IT’S A SUNNY NOVEMBER DAY ON HIGHWAY 1 BETWEEN CARMEL AND POINT LOBOS. Monastery Beach to the west serves as a natural billboard, announcing: The adventure starts here. Welcome to the kingdom of the ocean. The Carmelite Monastery on the east side of the highway seems to praise not the Christian god, but Okeanos – the total river floating around the world, according to the Greeks. In the oldest known representations from the 6th century B.C., Okeanos holds a snake in one hand and a fish in another. His eyes are the color of water in Monterey Bay.
Monastery Beach is as wild as it is serene. It has powerful waves and a treacherous bottom. It’s a steep beach, but it doesn’t look like one to the many families that stop their cars here, children charging toward wet turquoise that looks like a shimmering scarf from afar. It’s a legendary spot for divers, too, especially North Monastery Beach. But legendary also is the beach’s nickname – Mortuary Beach. At least 30 deaths have been recorded here; many more people have been rescued. This is the setting of Daniel Kraus’ novel Whalefall, published in August 2023, which became a New York Times and USA Today bestseller.
“There,” says Monterey wildlife cameraman and diver Connor Gallagher. His dark hair is speeding in one direction, with the wind. “Do you see the end of the kelp forest?”
He points at a distant washrock, where the ocean darkens. Kelp needs sunlight to grow, preferring shallower water. Therefore, there must be a serious, cold drop into open water where the kelp ends – deep into one of the fingers of the Monterey Submarine Canyon, the most studied submarine canyon in the world.
Monterey Canyon is similar in height, depth and width to the Grand Canyon in Arizona. Its steep walls measure over one mile from top to bottom.
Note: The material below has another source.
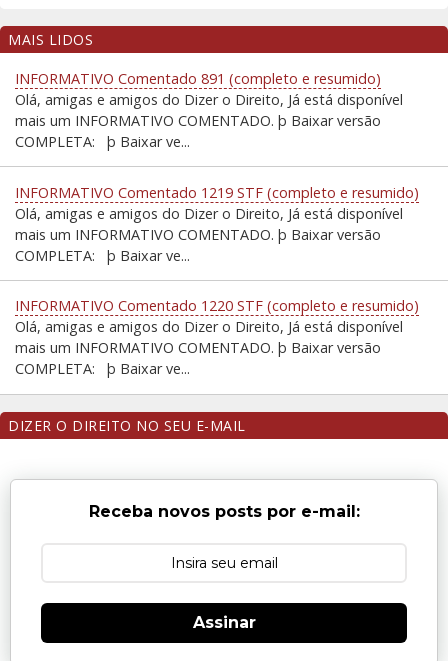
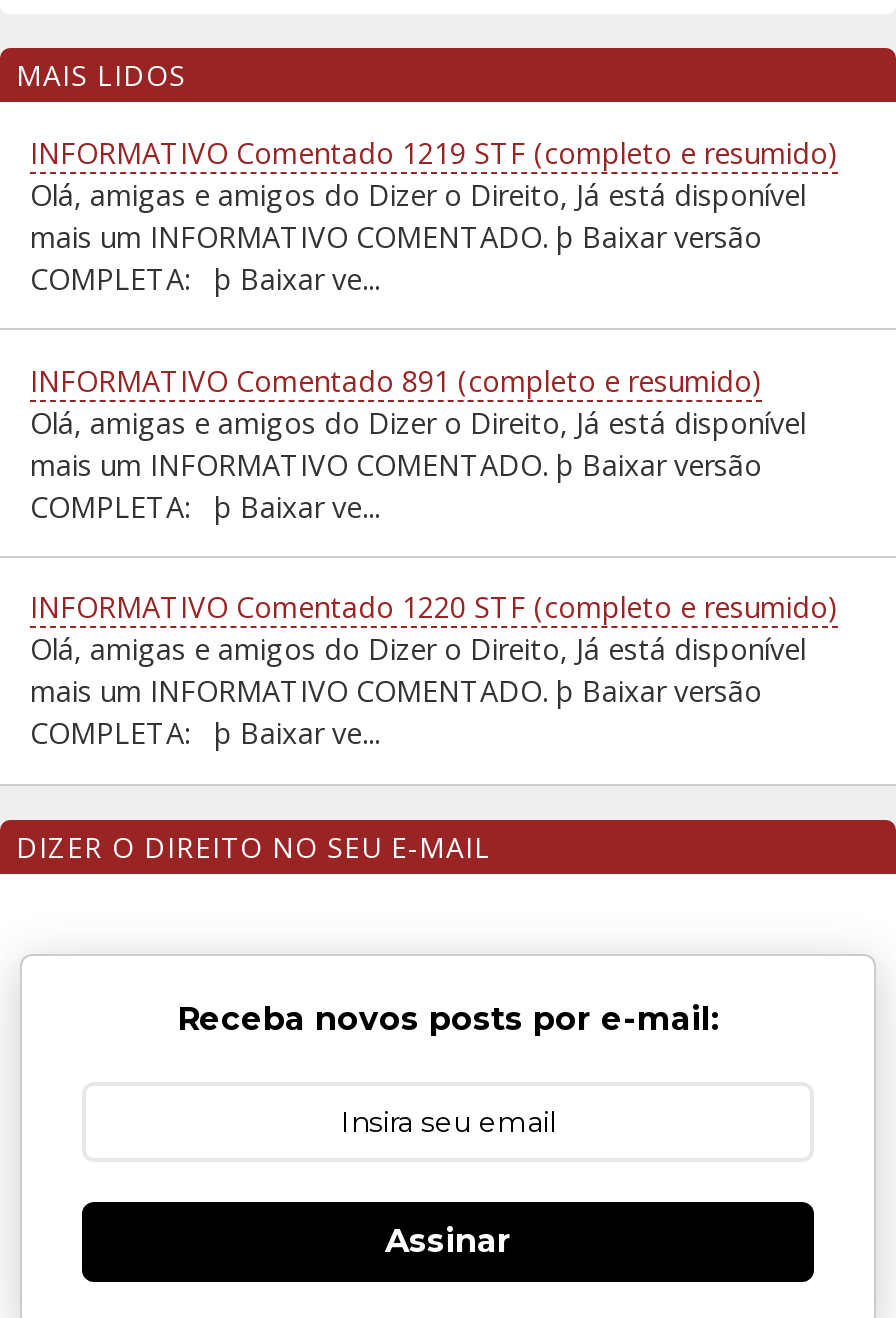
moved down: INFORMATIVO Comentado 891 (completo e resumido)

moved up: INFORMATIVO Comentado 1219 STF (completo e resumido)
If Kraus’ story about a young diver swallowed by a sperm whale could happen, it could happen here.
“Carmel Canyon, a finger of Monterey Canyon, comes really close to the north here,” Gallagher says. He’s wearing shorts and flip-flops despite the 55-degree weather, which makes it a bit more believable that he dives in this cold, wild water. “The drop is 2,000 feet,” he continues. “It quickly can go even deeper.” That would be the point of interaction with the whale.
The interaction with the whale is an idea from the Bible and the idea central to a 2023 novel set right here, in this real place, where real people like Gallagher can imagine fiction actually happening.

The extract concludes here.